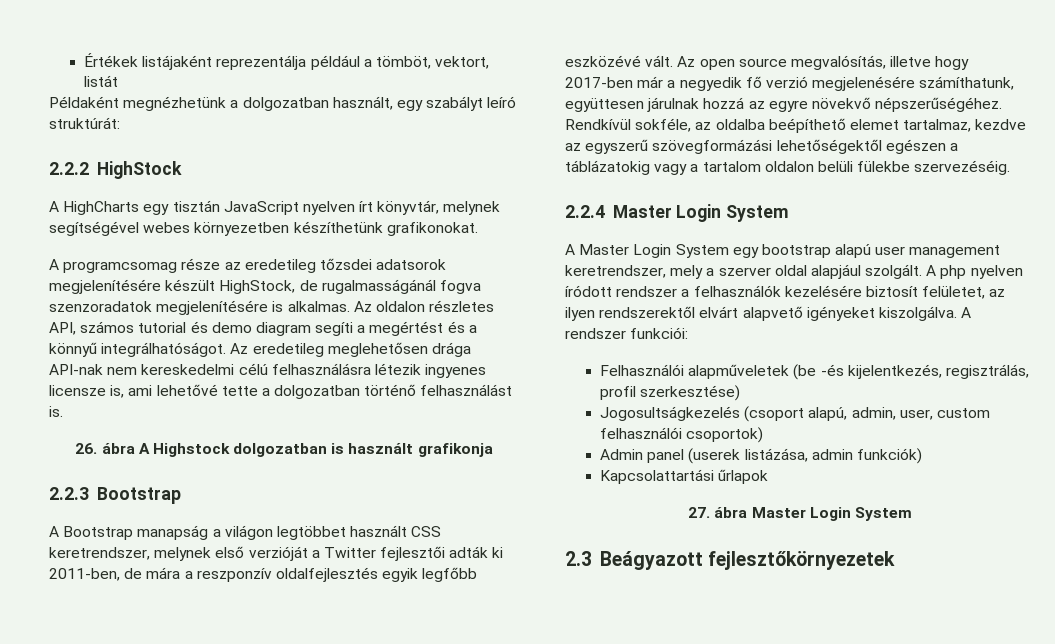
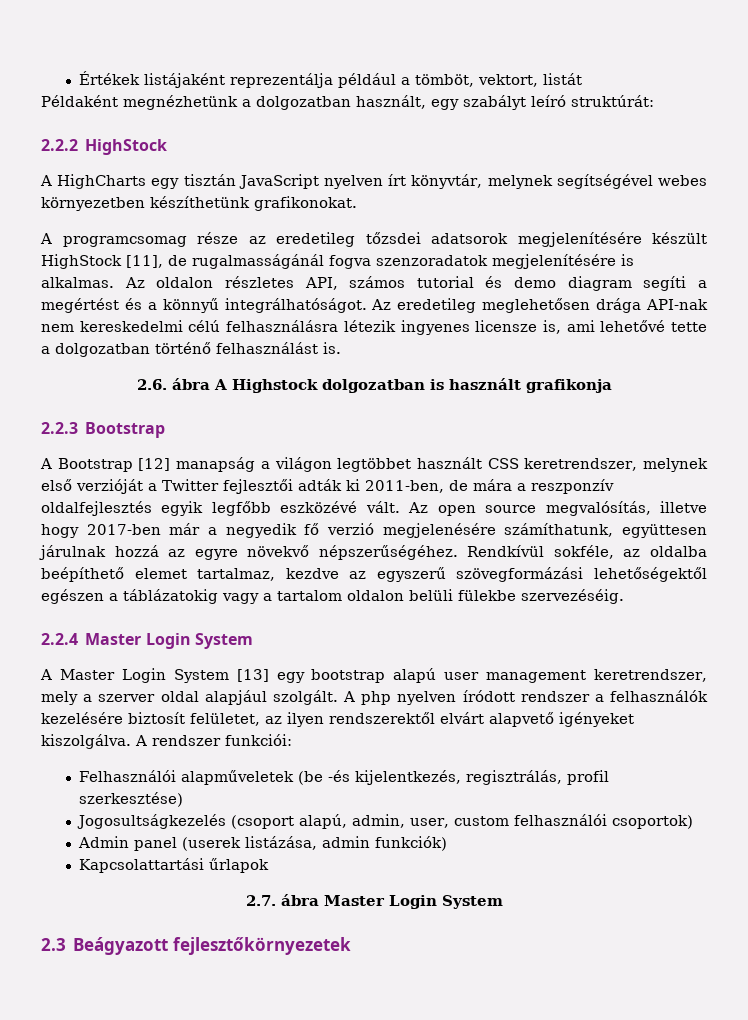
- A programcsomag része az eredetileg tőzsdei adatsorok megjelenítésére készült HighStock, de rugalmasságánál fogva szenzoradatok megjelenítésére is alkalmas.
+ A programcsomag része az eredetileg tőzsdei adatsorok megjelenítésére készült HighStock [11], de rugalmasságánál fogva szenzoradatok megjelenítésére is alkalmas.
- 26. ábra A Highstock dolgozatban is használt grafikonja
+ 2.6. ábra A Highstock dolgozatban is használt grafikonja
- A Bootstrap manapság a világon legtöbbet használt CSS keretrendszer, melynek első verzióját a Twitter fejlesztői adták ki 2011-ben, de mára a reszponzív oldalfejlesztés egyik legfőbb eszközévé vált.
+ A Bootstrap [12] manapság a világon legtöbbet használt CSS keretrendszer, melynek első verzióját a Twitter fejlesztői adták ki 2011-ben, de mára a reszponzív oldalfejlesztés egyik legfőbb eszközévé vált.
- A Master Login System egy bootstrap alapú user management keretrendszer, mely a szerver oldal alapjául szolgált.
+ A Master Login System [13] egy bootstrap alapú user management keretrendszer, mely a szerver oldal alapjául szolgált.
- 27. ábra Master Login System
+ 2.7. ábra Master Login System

Task » Out of the data above, set down the lines from the one with "2.6. ábra A Highstock dolgozatban is használt grafikonja" to the one with "- A Bootstrap", both included, exactly as written and with no additions.

Task answer »
+ 2.6. ábra A Highstock dolgozatban is használt grafikonja
- A Bootstrap manapság a világon legtöbbet használt CSS keretrendszer, melynek első verzióját a Twitter fejlesztői adták ki 2011-ben, de mára a reszponzív oldalfejlesztés egyik legfőbb eszközévé vált.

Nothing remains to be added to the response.